Prompt:
Look for the word "text" in the records, and copy each line where it appears.

# # #

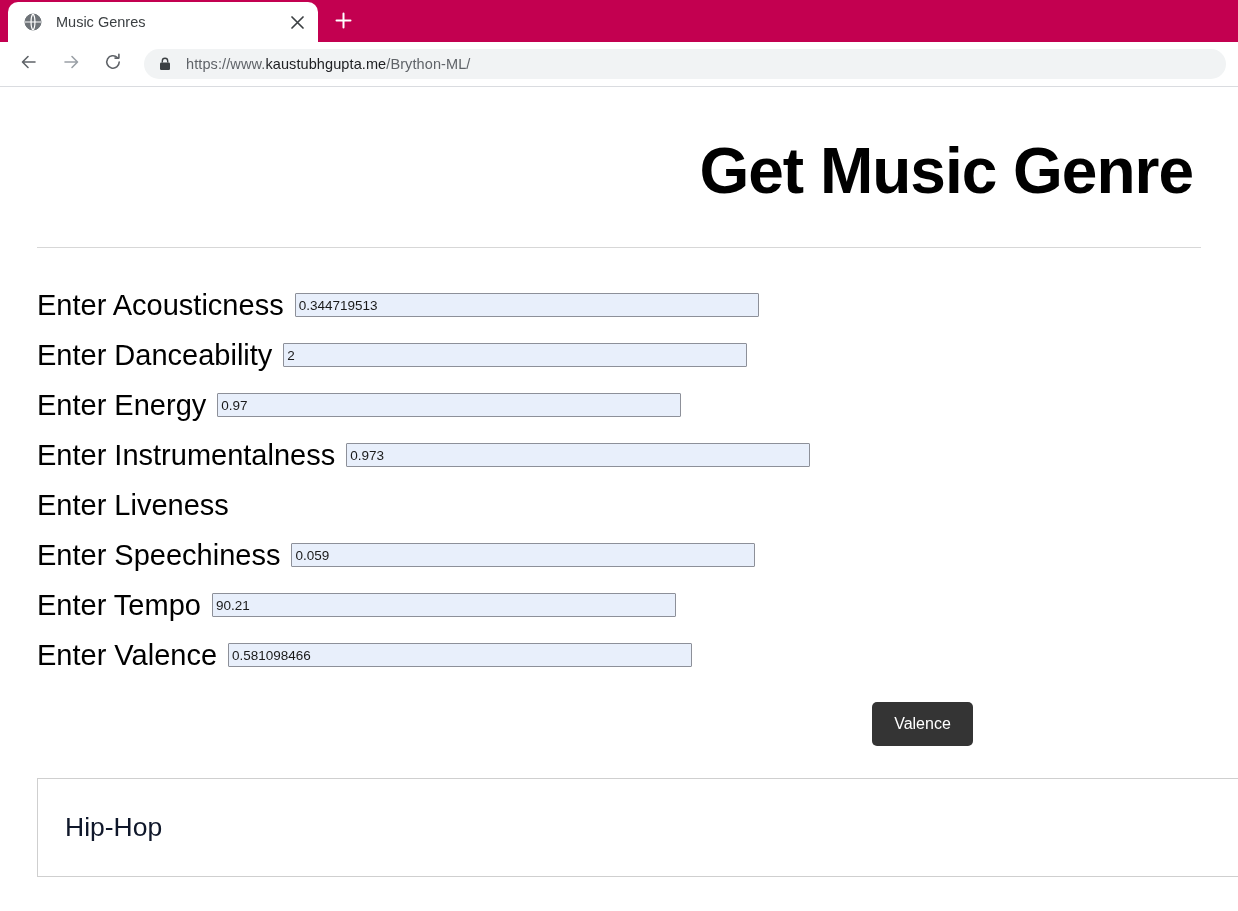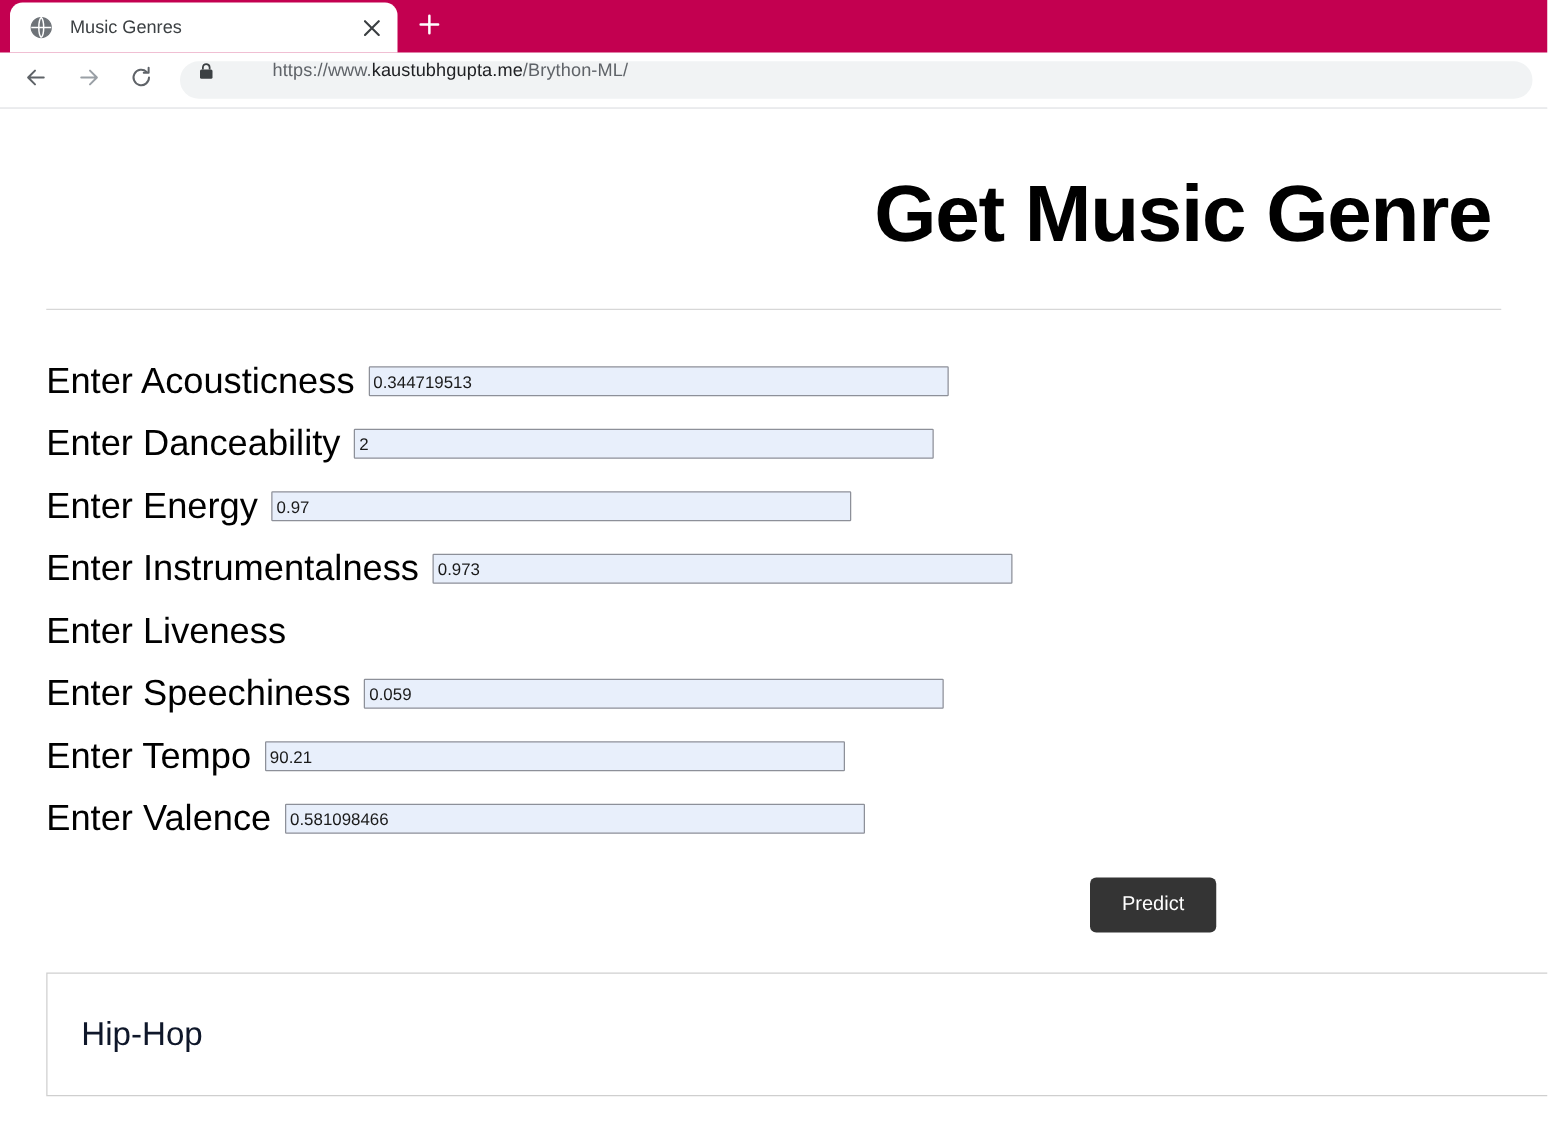--- a/index.html
+++ b/index.html
@@ -95,24 +95,24 @@
     cursor: pointer;
     flex: 0 0 34px;
   }
   .nav-btn.reload { margin-right: 14px; }
   .omnibox {
     flex: 1 1 auto;
     height: 30px;
     background: #f1f3f4;
     border-radius: 16px;
     display: flex;
+    align-items: center;
     padding: 0 14px;
     box-sizing: border-box;
     cursor: text;
-    gap: 32px;
   }
   .lock-icon {
     width: 14px;
     height: 16px;
     margin-right: 14px;
     flex: 0 0 14px;
     display: flex;
     align-items: center;
     justify-content: center;
   }
@@ -311,21 +311,21 @@
           <span class="field-label">Enter Tempo</span>
           <input type="text" class="field-input" value="90.21" style="">
         </div>
         <div class="form-row">
           <span class="field-label">Enter Valence</span>
           <input type="text" class="field-input" value="0.581098466" style="">
         </div>
       </div>
 
     <div class="button-row">
-      <button class="predict-button">Predict</button>
+      <button class="predict-button">Valence</button>
     </div>
 
     <div class="result-card">
       <span class="result-text">Hip-Hop</span>
     </div>
 
   </div>
 </div>
 
 </body></html>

# # #

Response for this exercise:
     cursor: text;
           <input type="text" class="field-input" value="90.21" style="">
           <input type="text" class="field-input" value="0.581098466" style="">
       <span class="result-text">Hip-Hop</span>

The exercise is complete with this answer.